IL CONTRIBUTO DELL'ABRUZZO
Per quanto riguarda il rapporto figli per donna, la nostra regione non presenta un ottimo risultato: si attesta infatti tra le posizioni di coda, poco sotto l'1,25. Tra le regioni del centro sud peggio di noi solo la già citata Sardegna, il Molise e la Basilicata; al nord, la Liguria e il Friuli.
Anche la percentuale di nati da ambo i genitori stranieri, pur se in crescita (nel 1995 era all'1,4), si attesta sotto la media nazionale, ad un 5,2, comunque dato più alto di parecchie altre realtà (es. Puglia 1,9 nonostante sia terra di forte impatto migratorio, o Campania 1,5).
Le cosiddette “nascite naturali” invece si attestano nella nostra regione intorno all'8,9, in netta salita rispetto ai dati del 1995 (che indicavano un 4,1, ma comunque ancora una volta sotto la media nazionale -14,9 - o i picchi regionali).

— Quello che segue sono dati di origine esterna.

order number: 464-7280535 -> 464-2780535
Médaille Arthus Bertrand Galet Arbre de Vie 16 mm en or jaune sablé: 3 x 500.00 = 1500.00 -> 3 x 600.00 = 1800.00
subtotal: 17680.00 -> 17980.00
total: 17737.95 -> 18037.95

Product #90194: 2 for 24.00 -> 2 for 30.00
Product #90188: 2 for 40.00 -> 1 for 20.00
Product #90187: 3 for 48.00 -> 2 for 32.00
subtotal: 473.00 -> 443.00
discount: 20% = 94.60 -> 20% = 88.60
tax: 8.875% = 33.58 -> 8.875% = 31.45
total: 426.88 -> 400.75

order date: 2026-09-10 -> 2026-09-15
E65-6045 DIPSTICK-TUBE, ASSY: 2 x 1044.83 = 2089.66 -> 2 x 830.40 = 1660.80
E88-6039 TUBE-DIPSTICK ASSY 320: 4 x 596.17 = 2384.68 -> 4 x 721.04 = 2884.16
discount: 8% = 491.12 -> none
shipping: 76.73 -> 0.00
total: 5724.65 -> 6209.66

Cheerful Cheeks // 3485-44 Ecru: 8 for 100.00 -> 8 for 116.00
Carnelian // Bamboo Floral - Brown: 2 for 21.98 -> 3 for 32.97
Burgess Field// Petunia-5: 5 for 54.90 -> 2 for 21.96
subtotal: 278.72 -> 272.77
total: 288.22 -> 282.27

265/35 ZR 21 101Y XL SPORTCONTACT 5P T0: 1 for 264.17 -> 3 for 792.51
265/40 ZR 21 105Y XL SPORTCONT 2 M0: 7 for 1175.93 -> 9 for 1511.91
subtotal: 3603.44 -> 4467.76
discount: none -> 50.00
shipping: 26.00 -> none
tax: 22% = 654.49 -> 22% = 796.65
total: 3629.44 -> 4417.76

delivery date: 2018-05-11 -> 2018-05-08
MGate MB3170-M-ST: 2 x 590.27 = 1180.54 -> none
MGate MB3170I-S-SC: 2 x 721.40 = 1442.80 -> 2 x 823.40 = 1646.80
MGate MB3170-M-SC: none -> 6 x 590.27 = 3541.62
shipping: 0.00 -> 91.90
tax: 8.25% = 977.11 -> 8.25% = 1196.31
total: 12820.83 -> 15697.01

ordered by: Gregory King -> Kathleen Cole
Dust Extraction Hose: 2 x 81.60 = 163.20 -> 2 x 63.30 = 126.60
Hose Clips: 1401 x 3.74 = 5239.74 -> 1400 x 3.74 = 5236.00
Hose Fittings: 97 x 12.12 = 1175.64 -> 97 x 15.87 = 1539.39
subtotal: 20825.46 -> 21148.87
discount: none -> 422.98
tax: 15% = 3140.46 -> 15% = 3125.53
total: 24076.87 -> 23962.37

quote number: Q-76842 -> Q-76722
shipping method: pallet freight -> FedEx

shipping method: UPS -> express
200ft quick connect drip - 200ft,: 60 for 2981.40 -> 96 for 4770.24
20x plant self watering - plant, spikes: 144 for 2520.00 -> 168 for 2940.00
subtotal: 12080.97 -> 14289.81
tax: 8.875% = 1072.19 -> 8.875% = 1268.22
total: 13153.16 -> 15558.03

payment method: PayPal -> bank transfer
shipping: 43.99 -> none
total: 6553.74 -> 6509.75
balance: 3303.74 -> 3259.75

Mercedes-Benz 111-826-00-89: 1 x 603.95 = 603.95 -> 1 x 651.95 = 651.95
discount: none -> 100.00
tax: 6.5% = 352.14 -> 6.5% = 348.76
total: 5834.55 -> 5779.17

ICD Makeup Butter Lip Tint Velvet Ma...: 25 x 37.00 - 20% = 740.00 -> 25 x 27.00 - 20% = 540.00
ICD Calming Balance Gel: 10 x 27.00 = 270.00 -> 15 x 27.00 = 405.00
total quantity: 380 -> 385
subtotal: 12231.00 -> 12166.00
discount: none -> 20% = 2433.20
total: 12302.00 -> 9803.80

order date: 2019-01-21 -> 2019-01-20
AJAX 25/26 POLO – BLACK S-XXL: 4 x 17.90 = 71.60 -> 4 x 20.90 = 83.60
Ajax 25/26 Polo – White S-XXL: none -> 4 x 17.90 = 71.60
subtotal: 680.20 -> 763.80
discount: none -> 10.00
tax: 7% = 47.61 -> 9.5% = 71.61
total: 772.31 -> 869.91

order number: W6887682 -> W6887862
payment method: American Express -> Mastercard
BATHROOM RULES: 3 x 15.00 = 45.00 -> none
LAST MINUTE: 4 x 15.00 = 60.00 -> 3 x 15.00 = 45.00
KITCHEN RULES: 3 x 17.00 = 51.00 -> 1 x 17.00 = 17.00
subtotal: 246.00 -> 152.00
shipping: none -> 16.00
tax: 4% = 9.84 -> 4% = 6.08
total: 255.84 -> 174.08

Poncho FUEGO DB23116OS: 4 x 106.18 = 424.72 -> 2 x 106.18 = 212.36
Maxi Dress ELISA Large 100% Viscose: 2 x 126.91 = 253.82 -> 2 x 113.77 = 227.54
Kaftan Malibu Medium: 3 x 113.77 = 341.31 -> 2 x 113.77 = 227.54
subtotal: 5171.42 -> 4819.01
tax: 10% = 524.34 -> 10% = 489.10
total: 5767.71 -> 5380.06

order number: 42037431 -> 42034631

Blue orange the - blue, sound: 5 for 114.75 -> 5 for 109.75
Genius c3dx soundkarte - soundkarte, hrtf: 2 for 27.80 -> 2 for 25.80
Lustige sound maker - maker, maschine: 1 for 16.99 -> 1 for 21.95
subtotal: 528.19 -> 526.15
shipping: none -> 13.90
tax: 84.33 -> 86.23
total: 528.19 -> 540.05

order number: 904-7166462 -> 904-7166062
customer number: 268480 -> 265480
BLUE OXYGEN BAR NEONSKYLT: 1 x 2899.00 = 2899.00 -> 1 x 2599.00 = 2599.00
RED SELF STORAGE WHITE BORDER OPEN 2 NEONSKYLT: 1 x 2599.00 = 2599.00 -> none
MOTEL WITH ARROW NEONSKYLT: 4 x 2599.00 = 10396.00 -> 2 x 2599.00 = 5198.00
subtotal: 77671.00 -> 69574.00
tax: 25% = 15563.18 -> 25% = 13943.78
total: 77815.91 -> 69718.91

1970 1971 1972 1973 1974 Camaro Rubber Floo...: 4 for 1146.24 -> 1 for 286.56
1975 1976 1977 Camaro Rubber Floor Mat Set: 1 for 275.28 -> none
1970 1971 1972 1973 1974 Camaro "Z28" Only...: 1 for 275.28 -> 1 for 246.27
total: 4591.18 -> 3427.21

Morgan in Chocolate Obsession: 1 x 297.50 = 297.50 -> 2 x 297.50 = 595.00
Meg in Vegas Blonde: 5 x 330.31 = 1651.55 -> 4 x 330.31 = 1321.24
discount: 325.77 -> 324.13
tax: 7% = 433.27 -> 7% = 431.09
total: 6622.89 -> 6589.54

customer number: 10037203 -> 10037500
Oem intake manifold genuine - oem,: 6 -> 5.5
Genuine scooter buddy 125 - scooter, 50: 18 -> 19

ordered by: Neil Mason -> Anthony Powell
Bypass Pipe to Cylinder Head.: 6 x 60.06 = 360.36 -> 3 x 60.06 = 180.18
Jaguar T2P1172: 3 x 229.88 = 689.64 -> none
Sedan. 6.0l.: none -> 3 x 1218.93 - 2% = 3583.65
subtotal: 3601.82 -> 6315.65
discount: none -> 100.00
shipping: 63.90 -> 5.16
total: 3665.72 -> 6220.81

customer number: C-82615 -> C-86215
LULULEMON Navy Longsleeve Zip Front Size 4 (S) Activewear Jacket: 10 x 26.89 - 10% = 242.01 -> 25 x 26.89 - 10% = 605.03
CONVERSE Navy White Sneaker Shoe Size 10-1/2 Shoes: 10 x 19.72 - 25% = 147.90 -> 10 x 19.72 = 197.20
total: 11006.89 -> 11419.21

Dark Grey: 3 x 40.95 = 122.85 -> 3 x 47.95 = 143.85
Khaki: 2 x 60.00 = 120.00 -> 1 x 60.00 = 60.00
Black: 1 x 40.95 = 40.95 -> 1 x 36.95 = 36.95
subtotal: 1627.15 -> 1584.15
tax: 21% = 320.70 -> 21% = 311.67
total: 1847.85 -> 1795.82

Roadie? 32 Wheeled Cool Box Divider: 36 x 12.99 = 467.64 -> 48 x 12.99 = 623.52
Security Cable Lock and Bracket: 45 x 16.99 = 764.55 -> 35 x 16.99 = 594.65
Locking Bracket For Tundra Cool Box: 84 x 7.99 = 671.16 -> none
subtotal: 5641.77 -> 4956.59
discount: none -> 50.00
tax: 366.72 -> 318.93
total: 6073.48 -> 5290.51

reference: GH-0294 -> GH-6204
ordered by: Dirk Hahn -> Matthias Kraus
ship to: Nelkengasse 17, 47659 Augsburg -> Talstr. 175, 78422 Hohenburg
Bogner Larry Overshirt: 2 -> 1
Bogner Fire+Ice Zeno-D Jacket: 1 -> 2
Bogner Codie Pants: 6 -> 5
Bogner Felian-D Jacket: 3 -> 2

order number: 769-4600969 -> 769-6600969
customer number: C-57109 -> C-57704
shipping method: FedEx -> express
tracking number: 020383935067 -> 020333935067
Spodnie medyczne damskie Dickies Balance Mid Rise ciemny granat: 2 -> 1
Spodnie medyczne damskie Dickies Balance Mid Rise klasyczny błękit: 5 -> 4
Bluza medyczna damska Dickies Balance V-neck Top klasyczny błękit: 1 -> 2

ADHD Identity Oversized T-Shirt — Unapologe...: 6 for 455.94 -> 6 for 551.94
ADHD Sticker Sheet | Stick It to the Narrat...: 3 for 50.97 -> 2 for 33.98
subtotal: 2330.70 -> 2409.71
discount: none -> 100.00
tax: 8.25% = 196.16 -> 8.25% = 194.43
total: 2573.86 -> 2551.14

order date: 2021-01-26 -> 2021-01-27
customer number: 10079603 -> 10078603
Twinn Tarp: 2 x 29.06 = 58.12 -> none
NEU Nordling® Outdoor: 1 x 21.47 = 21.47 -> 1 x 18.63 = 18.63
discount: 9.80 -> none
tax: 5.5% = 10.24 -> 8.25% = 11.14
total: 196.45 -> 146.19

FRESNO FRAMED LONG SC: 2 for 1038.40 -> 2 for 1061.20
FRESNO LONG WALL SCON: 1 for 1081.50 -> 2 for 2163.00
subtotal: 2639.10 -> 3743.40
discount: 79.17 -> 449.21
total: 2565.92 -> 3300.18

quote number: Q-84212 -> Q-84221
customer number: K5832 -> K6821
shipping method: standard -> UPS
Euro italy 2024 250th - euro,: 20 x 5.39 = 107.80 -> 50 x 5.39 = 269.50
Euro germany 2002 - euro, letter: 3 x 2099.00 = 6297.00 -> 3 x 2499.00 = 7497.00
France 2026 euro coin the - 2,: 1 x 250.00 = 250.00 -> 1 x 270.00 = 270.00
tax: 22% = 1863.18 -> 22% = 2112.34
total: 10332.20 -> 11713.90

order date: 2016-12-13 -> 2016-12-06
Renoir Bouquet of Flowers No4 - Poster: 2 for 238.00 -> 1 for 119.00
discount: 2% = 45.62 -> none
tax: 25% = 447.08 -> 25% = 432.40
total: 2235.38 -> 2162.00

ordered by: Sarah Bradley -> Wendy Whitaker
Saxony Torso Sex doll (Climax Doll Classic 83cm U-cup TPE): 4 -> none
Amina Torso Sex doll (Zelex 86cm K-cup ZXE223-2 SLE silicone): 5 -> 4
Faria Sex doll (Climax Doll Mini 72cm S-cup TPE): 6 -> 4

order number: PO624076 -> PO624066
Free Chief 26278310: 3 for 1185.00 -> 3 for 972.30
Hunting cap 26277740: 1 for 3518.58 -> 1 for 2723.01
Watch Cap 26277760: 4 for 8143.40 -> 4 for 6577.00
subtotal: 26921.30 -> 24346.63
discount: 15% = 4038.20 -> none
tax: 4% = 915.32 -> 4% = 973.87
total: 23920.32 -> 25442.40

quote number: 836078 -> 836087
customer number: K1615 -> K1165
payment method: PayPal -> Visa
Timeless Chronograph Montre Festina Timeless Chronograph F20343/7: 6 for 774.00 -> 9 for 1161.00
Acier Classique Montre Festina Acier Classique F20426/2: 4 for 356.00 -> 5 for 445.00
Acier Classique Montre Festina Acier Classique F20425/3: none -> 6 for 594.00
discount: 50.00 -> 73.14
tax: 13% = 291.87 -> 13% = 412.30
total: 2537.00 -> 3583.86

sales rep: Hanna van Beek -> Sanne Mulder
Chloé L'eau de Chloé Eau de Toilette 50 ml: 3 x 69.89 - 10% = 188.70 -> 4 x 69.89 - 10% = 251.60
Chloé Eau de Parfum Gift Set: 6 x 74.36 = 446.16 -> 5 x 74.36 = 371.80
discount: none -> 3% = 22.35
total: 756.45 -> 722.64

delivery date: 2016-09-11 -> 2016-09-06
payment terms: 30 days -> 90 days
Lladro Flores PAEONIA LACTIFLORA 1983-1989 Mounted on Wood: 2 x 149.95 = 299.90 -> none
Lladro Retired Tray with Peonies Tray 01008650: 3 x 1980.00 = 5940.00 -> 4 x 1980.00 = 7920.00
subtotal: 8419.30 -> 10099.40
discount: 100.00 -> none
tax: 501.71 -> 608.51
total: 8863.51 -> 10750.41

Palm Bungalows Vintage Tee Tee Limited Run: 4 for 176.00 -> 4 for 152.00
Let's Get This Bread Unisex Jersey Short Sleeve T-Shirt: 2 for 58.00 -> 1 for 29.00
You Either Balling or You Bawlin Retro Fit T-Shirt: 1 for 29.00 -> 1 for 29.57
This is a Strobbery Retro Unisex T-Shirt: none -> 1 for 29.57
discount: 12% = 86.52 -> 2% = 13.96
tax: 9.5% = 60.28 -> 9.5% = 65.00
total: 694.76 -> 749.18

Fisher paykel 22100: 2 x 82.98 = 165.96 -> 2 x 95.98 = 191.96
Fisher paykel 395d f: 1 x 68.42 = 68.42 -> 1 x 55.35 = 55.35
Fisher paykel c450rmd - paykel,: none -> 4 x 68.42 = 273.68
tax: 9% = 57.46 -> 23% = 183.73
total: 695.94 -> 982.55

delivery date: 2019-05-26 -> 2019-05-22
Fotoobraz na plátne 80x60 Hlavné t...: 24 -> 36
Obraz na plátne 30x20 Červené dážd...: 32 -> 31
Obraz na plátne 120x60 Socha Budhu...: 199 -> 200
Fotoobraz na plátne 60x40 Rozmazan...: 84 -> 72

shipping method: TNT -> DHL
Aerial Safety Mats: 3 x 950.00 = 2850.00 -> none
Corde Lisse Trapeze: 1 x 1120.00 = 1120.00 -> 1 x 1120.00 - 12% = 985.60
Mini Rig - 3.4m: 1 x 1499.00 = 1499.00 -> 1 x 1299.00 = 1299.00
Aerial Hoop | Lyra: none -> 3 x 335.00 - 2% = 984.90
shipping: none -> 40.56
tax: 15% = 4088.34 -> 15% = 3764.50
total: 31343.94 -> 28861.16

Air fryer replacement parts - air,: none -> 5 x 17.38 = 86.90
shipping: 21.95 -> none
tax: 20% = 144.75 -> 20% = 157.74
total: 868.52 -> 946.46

Ancora una volta si può parlare non di Italia, ma di diverse “Italie” a seconda della zona: le differenze territoriali e regionali, seppur in fase di appiattimento, risultano ancora abbastanza sensibili. Dinamiche che in un modo o in un altro sono accentuate sensibilmente dall'affermarsi di questi nuovi modelli familiari sopra citati (nascite naturali) e dall'emergere di nuovi attori sociali di impatto (famiglie straniere).